At a Aminoglycoside they are antibiotics from the group of oligosaccharides (carbohydrates from several identical or different simple sugars). Aminoglycoside antibiotics have a bactericidal effect.
Aminoglycosides represent a heterogeneous group among the antibiotics, which are assigned to the oligosaccharides. They are used to treat bacterial infections. It is given in the form of injections, as a cream or as eye or ear drops. A drug from this group of antibiotics is given in the form of tablets.
Aminoglycosides are a combination of amino sugar and cyclohexane building blocks and are soluble in water. The half-life is around two hours, and excretion occurs primarily through the kidneys.
The first aminoglycoside antibiotic discovered was streptomycin in 1944. As a result, more and more similar active substances were isolated. It was divided into aminoglycosides for the treatment of general infections (e.g. amikacin, gentamicin, tobramycin) and for the treatment of special cases (e.g. streptomycin, neomycin, paromomycin).
Aminoglycosides have a strong bactericidal effect. They invade bacteria, where they attach to the ribosomes. These are cell organs for the formation of proteins. By blocking the ribosomes, the proteins are formed incorrectly and lose their function. This causes the bacteria to die.
Aminoglycosides either penetrate the bacterium through the pores of the cell walls or directly through the cell membrane, which explains the rapid onset of action. However, only bacteria that need oxygen to live are sensitive. Therefore aminoglycosides are not effective against anaerobic bacteria.
Aminoglycosides work within the bacteria, whereby pathogens die even several hours after administration, depending on the concentration of the active ingredient. The effect decreases significantly if a second dose is given too quickly after the first dose. The effect is therefore better with a high single dose of aminoglycosides than with several applications in quick succession.
The aminoglycosides accumulate mainly in the kidneys and inner ear tissue. The risk of poisoning therefore increases the longer it is used. It only flows off if the concentration is higher than that in the blood. It is therefore important that the blood concentration is checked regularly by a doctor.
Aminoglycosides destroy various pathogens. Taken orally, they work in the small and large intestines, with creams limited to the skin and with injections in the entire organism.
Oral neomycin and paronomycin are given, which should ensure a germ-free intestine. They are used before operations, in coma, in case of “poisoning” of the brain due to liver failure, in leukemia or in granulocytopenia.
Framycetin, Kanamycin and Neomycin are used for external use in bacterial infections of the skin or eyes. Parenteral administration of amikacin, gentamicin, netilmicin or tobramycin is carried out in the case of pathogens such as staphylococcus aureus or type A streptococci.

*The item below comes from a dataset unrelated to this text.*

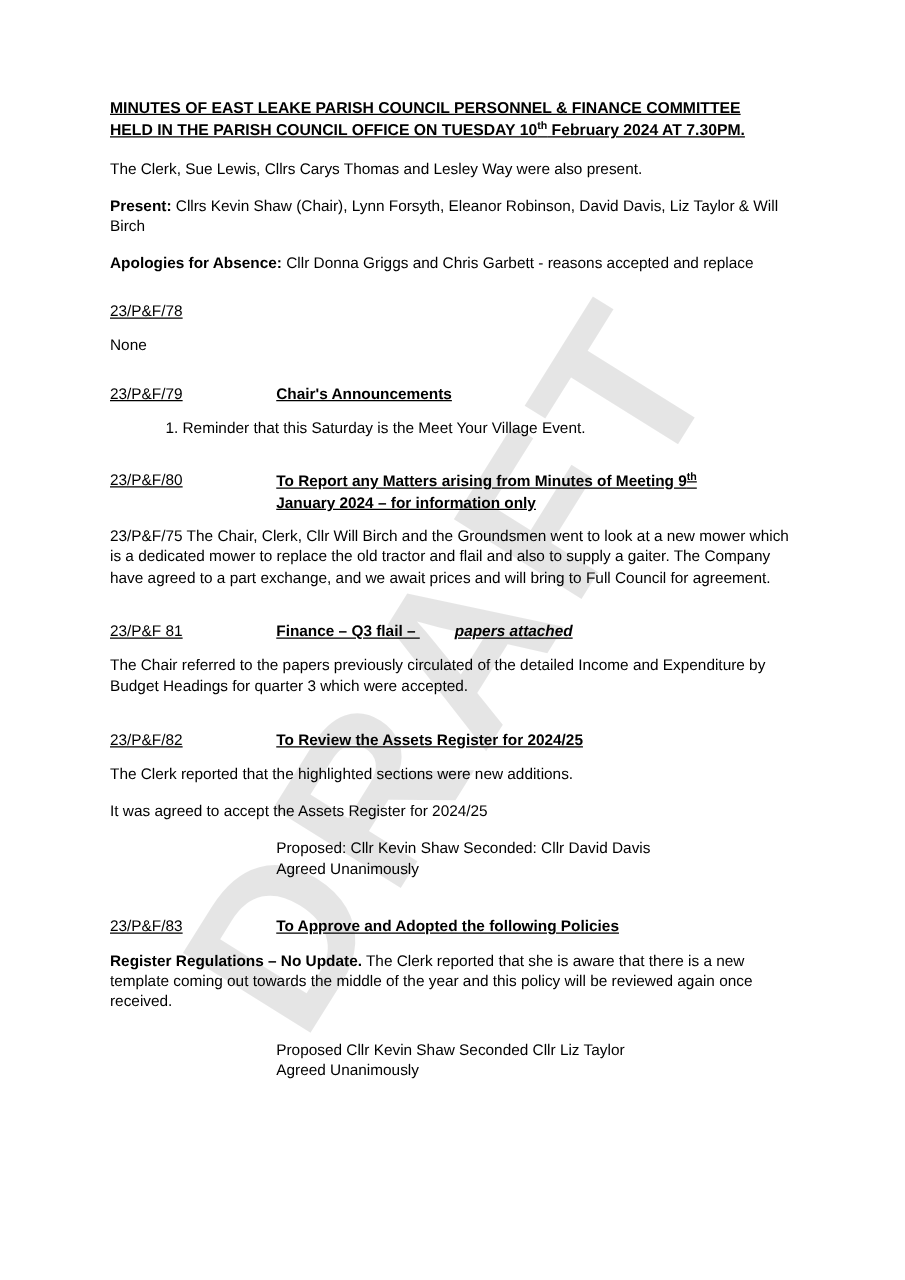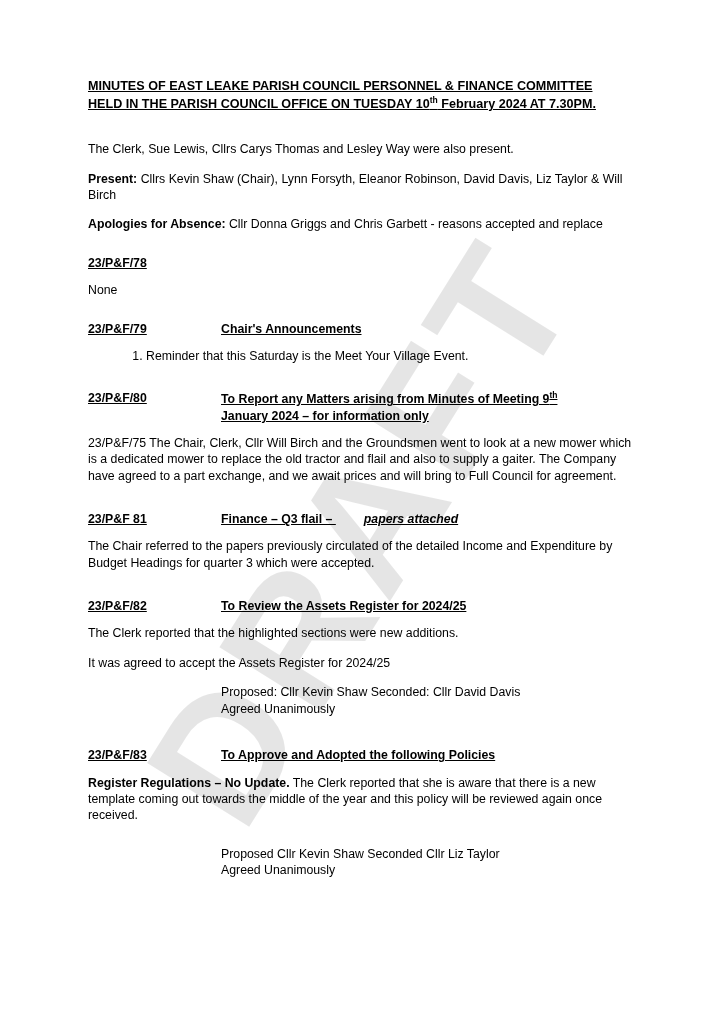"MINUTES OF EAST LEAKE PARISH" .title { margin-bottom: 28px -> 14px }
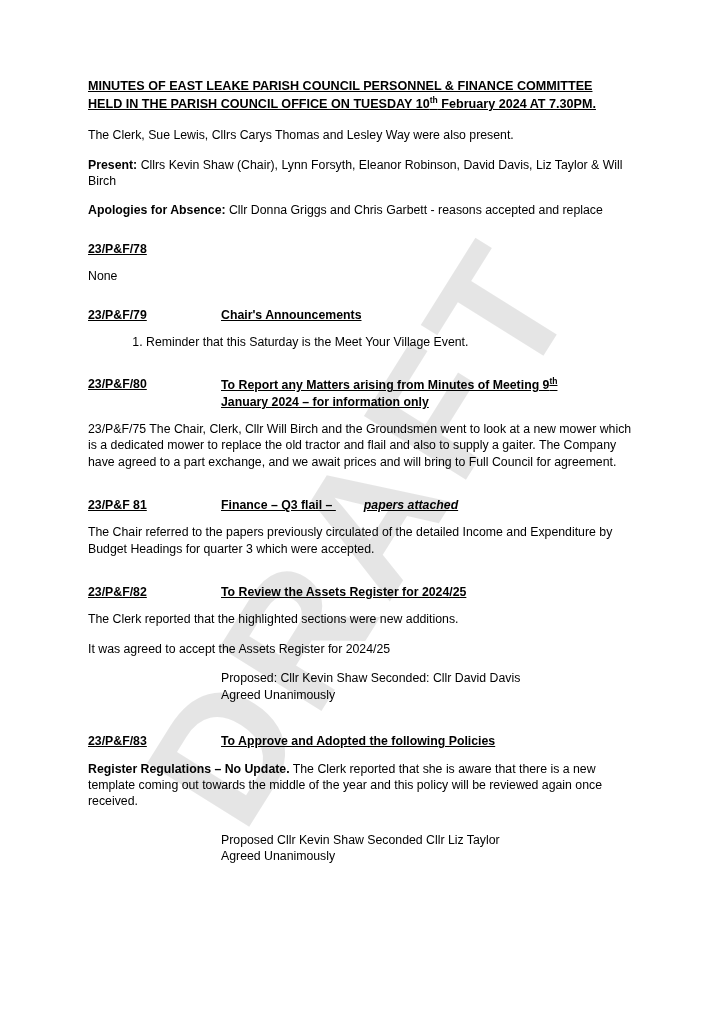"23/P&F/78" .row .num { font-weight: bold -> normal }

In tuberculosis, streptomycin is administered parenterally; amikacin, gentamycin, netilmycin or tobramycin in combination with beta-lactam antibiotics is used in life-threatening blood poisoning. These two groups of antibiotics complement each other in their effects, but must not be mixed in one infusion.
The aminoglycosides amikacin, gentamycin, netilmycin and tobramycin are used to treat endocarditis (inflammation of the inner wall of the heart) or severe infections (e.g. due to Pseudomonas aeruginosa, listeria, enterococci, mycobacteria, enterobacteria, staphylococci).
Other active ingredients are apramycin and hygromycin. Spectinomycin is a similarly acting agent, which is only used in the treatment of uncomplicated gonorrhea, provided that penicillins have no effect.
It must be administered parenterally, especially in the case of systemic infections, since aminoglycosides are not absorbed. Aminoglycosides should not be given to patients who are intolerant to the active substances.
The dosage of aminoglycosides must be carried out carefully due to the narrow therapeutic range. They are therefore typical antibiotics for use in intensive care medicine. Aminoglycosides are particularly concentrated in the kidneys and inner ear and have a nephrotoxic (mostly reversible) and vestibulo- and ototoxic (mostly irreversible) effect. The effect of neuromuscular blocking substances is often prolonged by aminoglycosides.
Typical side effects are usually nausea and vomiting, drowsiness and ataxia (disturbances in the coordination of movements).
Long-term use (more than three days), frequent administration, high dosage, pre-existing kidney disease, old age and high blood levels can all increase the risk of side effects.